Поведение Патриции можно было бы не принимать во внимание, поскольку у татуированной леди могли быть свои причуды относительно одежды, но войдя в гостиную они прошли мимо мужчины, направлявшегося в сторону ванных и «гнездышек» — и одежды на нем было еще меньше, чем на Патриции — на одну змею и множество картинок. Он приветствовал их традиционным: «Ты — Бог», и пошел дальше. Еще одно доказательство в гостиной — обнаженная женщина, лежащая на кушетке.
Кэкстон знал, что во многих семьях принято расхаживать дома нагишом, а здесь была «семья» — все братья по воде. Но он не мог сделать выбор между вежливостью, требовавшей от него снять свой символический фиговый листок… и уверенностью, что не окажется в идиотском положении, если сюда войдут совершенно одетые незнакомые ему люди. Черт, он начинает краснеть.

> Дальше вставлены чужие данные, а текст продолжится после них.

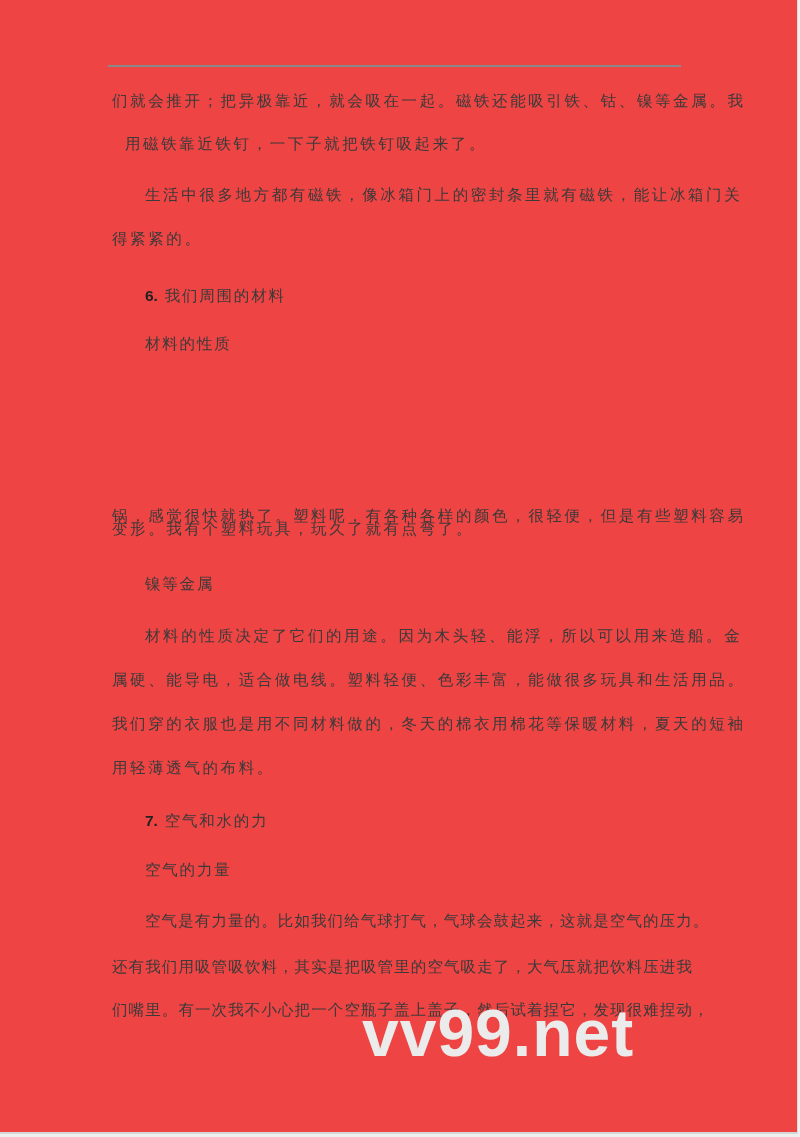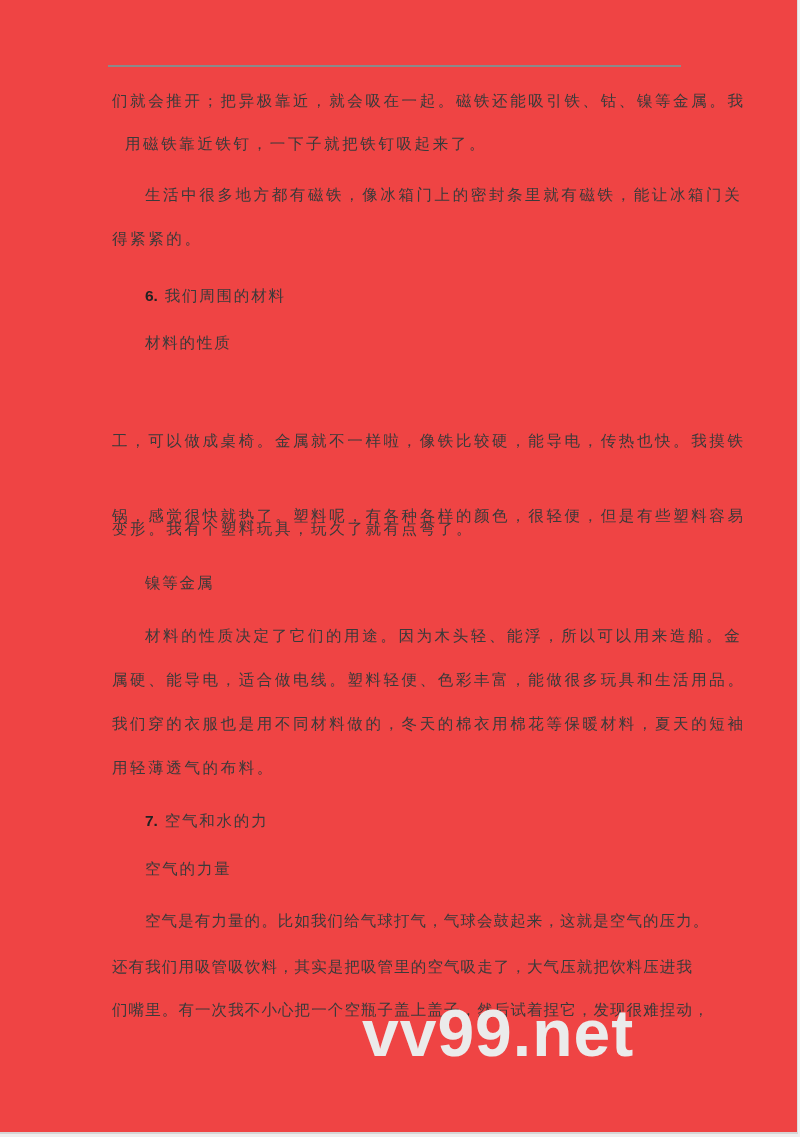"材料的性质" .sub { font-family: Liberation Mono, monospace -> none }
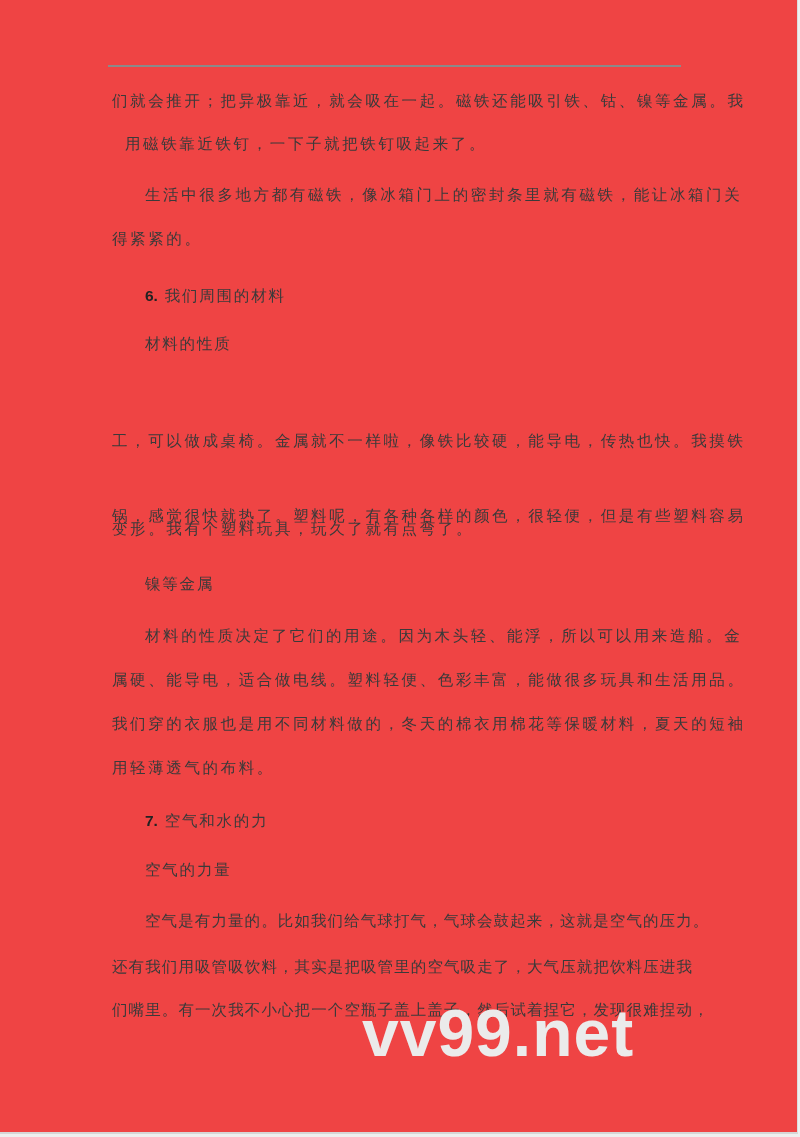"工，可以做成桌椅。金属就不一样啦，像铁比较硬，能导电，传热也快。我摸铁" div.line { html: <div>工，可以做成桌椅。金属就不一样啦，像铁比较硬，能导电，传热也快。我摸铁</div> -> none }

— А как поступил бы ты, Джубал?
Харшоу удивленно поднял брови.
— По-твоему, я должен быть шокирован, Бэн? Человеческое тело часто может быть привлекательным, столь же часто оставляет гнетущее впечатление, и никогда не важно perse. Итак, Майк, ведет свое хозяйство с нудистским уклоном. Мне кричать «Ура!» Или плакать?
— Черт побери, Джубал, легко быть Олимпийцем. Но я никогда не видел, чтобы ты снимал штаны в обществе.
— И не увидишь. Я грок ты руководствовался совсем не скромностью. Ты страдал от патологического страха оказаться смешным — невроз с длинным, псевдо греческим названием.
— Чушь! Я не был уверен, что это прилично.
— Нет, это вы несете чушь, сэр — вы знали, что прилично… вы боялись очутиться в глупом положении… или страшились быть застигнутым в галантном рефлексе. Но я грок у Майка были причины ввести такой обычай — у Майка всегда были причины.
— О, да. Джил рассказывала мне.
Бэн стоял в фойе, повернувшись спиной к гостиной. Он держал руки на шортах и не мог заставить себя сделать решительный шаг. Вдруг, чьи-то руки обвили его талию.
— Бэн, дорогой! Как замечательно!
И тут же Джил оказалась в его объятиях. Горячие, жадные губы прижались к его губам, и он не мог порадоваться, что не успел раздеться. Она больше не была «Матерью Евой» и одела наряд жрицы. Тем не менее он был счастлив, держа в объятиях живую, теплую, гибкую девушку.
— Ей-богу! — воскликнула она, прервав поцелуй — Мне не хватает тебя, старая ты зверюга. Ты — Бог.
— Ты — Бог — согласился он — Джил, ты прелестней, чем когда-либо.
— Да — признала она — Церемония помогает мне в этом. Я прямо вся затрепетала, поймав твой взгляд во время разрядки!
— Разрядки?
— Джил имеет ввиду — вмешалась Патриция — конец службы, когда она приняла вид Матери Всех, Mater Deum Magna, Ребята, я должна бежать.